The Numbers Are Worse Than They Look
Every figure above understates the problem. Law-enforcement agencies estimate that only 2% to 6.7% of fraud victims report their losses, which means true totals may run 15 to 50 times higher than the reported figures. The direction of travel is also worsening: Deloitte projects that AI-enabled bank fraud will cost institutions $40 billion a year by 2027, and nearly 70% of enterprise banks already report that fraud rose over the past twelve months.
What This Means
None of this argues that fraud at cash kiosks does not matter, or that any operator should be complacent. It argues for proportion. The overwhelming majority of fraud losses in America move through bank wires, Zelle, checks, and cards — the most established, most regulated rails in the country. For context, fraud at Bitcoin ATMs runs in the low hundreds of millions, a small fraction of the totals above, and the great majority of kiosk transactions are entirely legitimate.
The lesson the data teaches is the same one fraud investigators have always known: you stop a scam at its source, not at its final step. The source is the contact — the spoofed call, the fake broker, the manufactured emergency — and the rails that carry the money are mostly the banking system's own. A serious response funds the things that work: confirmation-of-payee rules that stopped roughly 60% of this fraud in the United Kingdom, real penalties for the telecom infrastructure that delivers the calls, and the live-intervention safeguards that responsible operators already run. Banning the newest, smallest channel changes the headline. It does not change where the money goes.
Follow the money, and it leads somewhere specific. The honest policy question is whether we are willing to follow it there.
Sources
FTC Consumer Sentinel Data Book 2024; FBI Internet Crime Complaint Center (IC3) 2024 Annual Report and Elder Fraud Report; Consumer Financial Protection Bureau v. Early Warning Services, Bank of America, JPMorgan Chase & Wells Fargo (December 2024); Federal Reserve FRFS Financial Institution Risk Officer Survey 2024; AFP Payments Fraud and Control Survey 2025; Alloy 2025 State of Fraud Report; ABA Banking Journal fraud coverage 2024–2025; Federal Reserve H.8 release; AARP Fraud Watch Network; Advanced Fraud Solutions check-fraud statistics 2025. Per-institution fraud figures referenced in related Byte Federal materials are modeled estimates, not audited disclosures; the federal totals above are as reported by the cited agencies.
Frequently Asked Questions
How much fraud do Americans lose each year? +
The FTC recorded $12.5 billion in consumer fraud losses in 2024 (up 25%), and the FBI's IC3 put total cybercrime losses at $16.6 billion (up 33%).

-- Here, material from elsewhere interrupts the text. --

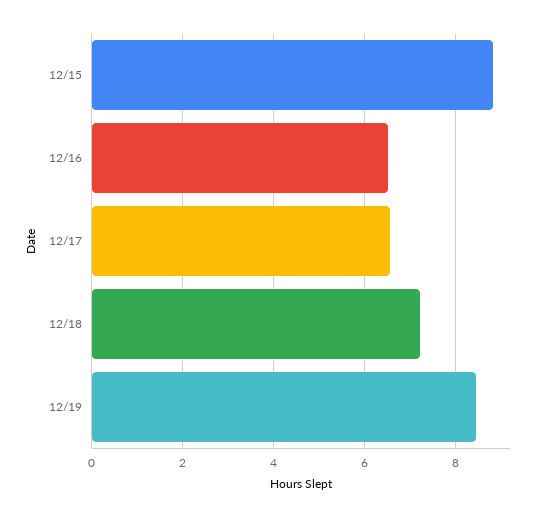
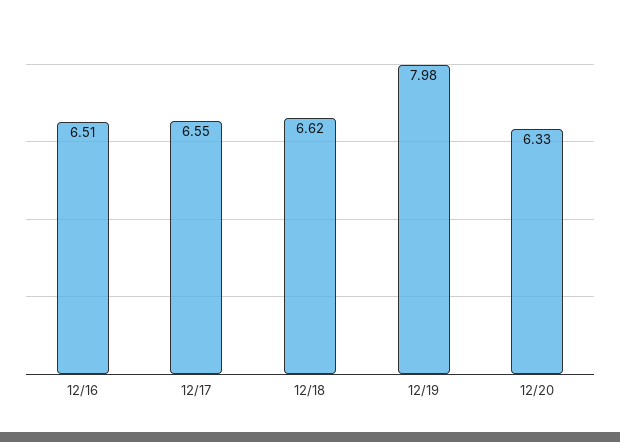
12/15: 8.8 -> none
12/18: 7.2 -> 6.62
12/19: 8.4 -> 7.98
12/20: none -> 6.33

Because only an estimated 2%–6.7% of victims report, true totals may run 15–50 times higher.
Which payment channels carry the most fraud? +
The banks' own rails. Per the Federal Reserve, debit cards account for 39% of bank fraud losses and check fraud 30%, with bank wires the single largest loss by payment method ($3.8B+). The CFPB documented $870M+ in losses on Zelle, the banks' own network.
How bad is elder fraud? +
The FBI recorded $4.885 billion in elder fraud losses in 2024 across 147,127 complaints — up 43% in a year, averaging $83,000 per senior victim. The most targeted channel for stealing from seniors is the bank wire transfer.